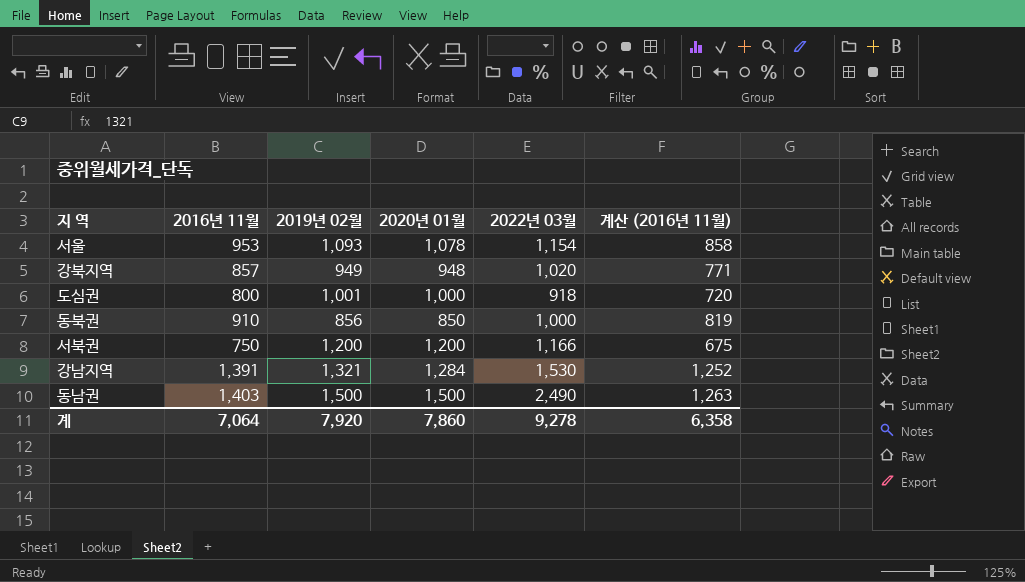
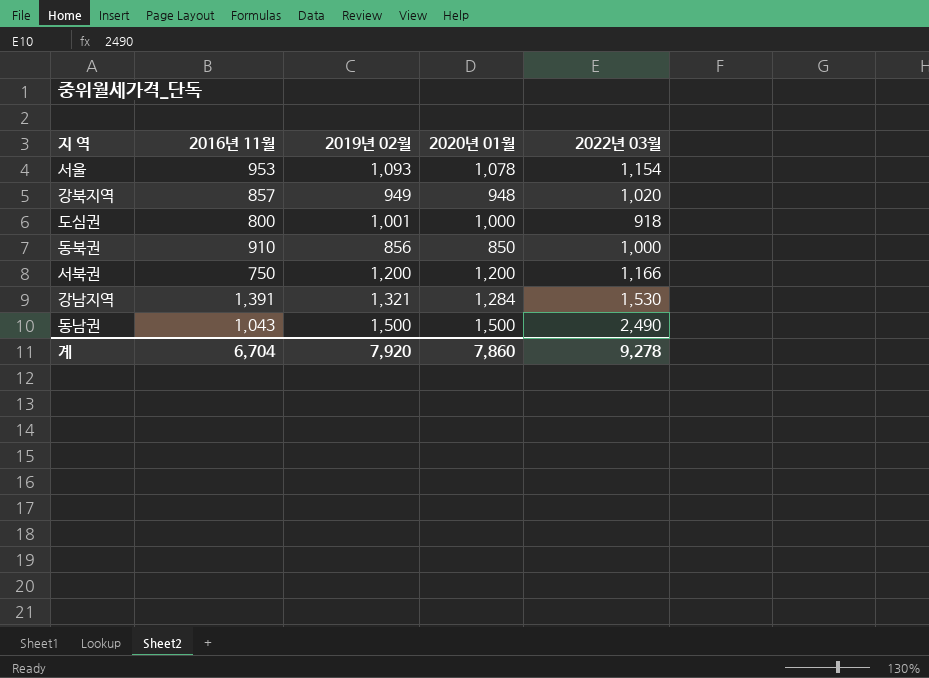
column 계산 (2016년 11월) | formula: [2016년 11월] * 0.9 -> none
동남권 | 2016년 11월: 1,403 -> 1,043
계 | 2016년 11월: 7,064 -> 6,704

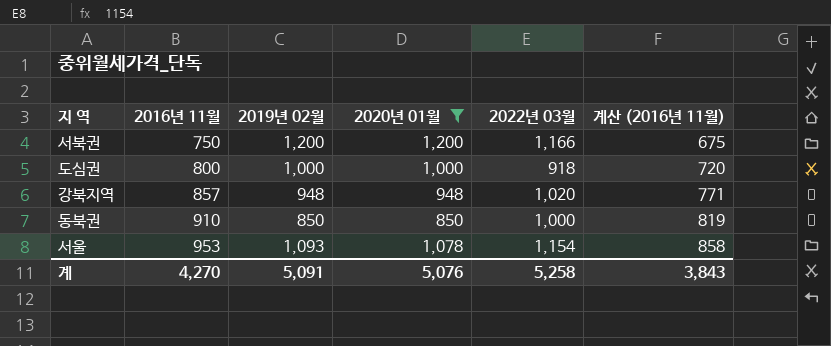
filter: none -> 2020년 01월 <= 1,200
row order: none -> 2016년 11월 ascending
column 계산 (2016년 11월) | formula: none -> [2016년 11월] * 0.9
도심권 | 2019년 02월: 1,001 -> 1,000
강북지역 | 2019년 02월: 949 -> 948
동북권 | 2019년 02월: 856 -> 850
계 | 2016년 11월: 6,704 -> 4,270
계 | 2019년 02월: 7,920 -> 5,091
계 | 2020년 01월: 7,860 -> 5,076
계 | 2022년 03월: 9,278 -> 5,258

Assignment | Which lines hold the word "formula"? Copy each of them from the records.

Your response |
column 계산 (2016년 11월) | formula: [2016년 11월] * 0.9 -> none
column 계산 (2016년 11월) | formula: none -> [2016년 11월] * 0.9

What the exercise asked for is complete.